This is the best preserved free-standing building in Petra. It is the temple of the main Nabataean god Dushara. Its name means "Palace of the Pharoah's Daughter". It is an enormous temple and would have been an extremely costly one to build. It is yet another example of how much wealth there was in this city in its day.
Built in about 30 BC by the Nabataens & one of the few free-standing structures in Petra. The Temple was however destroyed in the 3rd Century AD, it originally stood 23m high & had marble staircases, imposing columns & a raised platform for worship. The remains can give you some idea of how impressive the Temple once was.
Standing rather plainly and massively as it does, the Temple of Qasr el Bint Faroun (Castle of the Pharoah's Daughter), probably once the most imposing of all buildings in central Petra, is now strangely one of the ugliest! It is also known as the Temple of Dushara - the Nabatean's principle God.
It was the most sacred of precincts, walled off on all four sides. Built approximately 50BC, it was regularly altered and decorated over a period of 3-400 years (hence the many different styles) before falling into disrepair and finally destroyed by earthquakes in the 6th century.
It has been extensively renovated and its quite fascinating to watch people give it hardly a second glance as they walk past it - the same people (and i include myself) who moreorless used a roll of film per building on the way down!
The Temple of the Pharaoh's daughter was also a nabatean temple.
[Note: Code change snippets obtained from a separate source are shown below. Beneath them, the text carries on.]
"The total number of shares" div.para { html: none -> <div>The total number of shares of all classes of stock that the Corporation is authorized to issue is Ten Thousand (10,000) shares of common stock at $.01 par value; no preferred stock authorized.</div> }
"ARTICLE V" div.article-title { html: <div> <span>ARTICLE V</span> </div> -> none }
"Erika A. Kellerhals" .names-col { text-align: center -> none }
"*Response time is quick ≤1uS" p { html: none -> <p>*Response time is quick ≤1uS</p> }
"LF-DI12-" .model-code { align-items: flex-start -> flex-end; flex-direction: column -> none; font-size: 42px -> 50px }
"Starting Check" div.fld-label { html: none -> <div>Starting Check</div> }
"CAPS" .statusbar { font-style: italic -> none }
Is supposed to be a palace, but also a temple dedicated to the god of Dushara, the nabatean highest divinity. It has been "built" and not excavated in the rock.
Qasr Al-Bint Temple is the only substantial stone-built structure in Petra still standing. Constructed some time around 30 BC - 40 AD, it was the most important temple of the town, dedicated to Dushara, the chief God of the Nabataeans, who later became assimilated with the more familiar Greek god of wine, Dionysus, especially important in Petra due to the custom of funerary banquets where wine would have been drunk.
Inside, the temple is divided into 3 rooms of which the middle room would have served as the holy of holies. This would have had a raised platform bearing a representation of the god Dushara. The typical Nabataean way of representing their deities was by a stone god block (betyle) with a stylized portrayal of the eyes, nose and mouth.
Later, under Greco-Roman influence, they began to depict their gods in statue form. We know from other sources that the interior of Dushara's temple gleamed with the many gold offerings, which filled it. The temple was damaged in the late 3rd century AD, but, remarkably, the main walls remained standing in spite of several subsequent earthquakes.
The only building of Petra made with massive blocks of yellow sandstone, it is the temple Qasr al-Bint Firaun ("The Castle of Pharaoh's Daughter"). This temple was dedicate to Dushara. It was the principal god of the Nabataeans; his partner, the fertility goddess Atagartis, was worshipped at the Temple of the Winged Lions, which faces the Temple of Dushara from a low rise to the north-east of the Temenos gateway. In Roman times, these temples would have been taken over for the worship of the appropriate Roman gods, possibly Apollo and Artemis respectively.
The Qsar Al-Blint Temple has the destinction of being the only monument in Petra that is not carved out of the rockface. It was built around 40 B.C. It's real purpose is actually unknown but rather than a place of worship it could have been a palace or even a fortress, the latter of which seems unlikely to me. The building consisted of a courtyard with three interior rooms topped off by a terrace. It is assumed by archeologists that the facade of the structure was decorated with geometrical reliefs. An inscription on the south wall of the courtyard states that the building was the property of the King. I think there is a tendency of tourists to overlook this monument for the fact that it was not a rockcut structure, hence oh-hum just another ruin.
Qasr al-Bint Firaun is Nebataean and dates from around 30BC, and is Petra's only Nabataean free standing building.
Qsar al-Bint, means "Castle of the Pharos Daughter" in the Bedeu language. It is also known as the Temple of Dushara, after the god Dushara who was worshipped there. It is thought that this free standing building was the Nabataeans main place of worship.
Legend goes a Nabataean Princess professed the "any man who could supply running water to Qsar al-Bint Fariun, she would marry".....................No man ever did.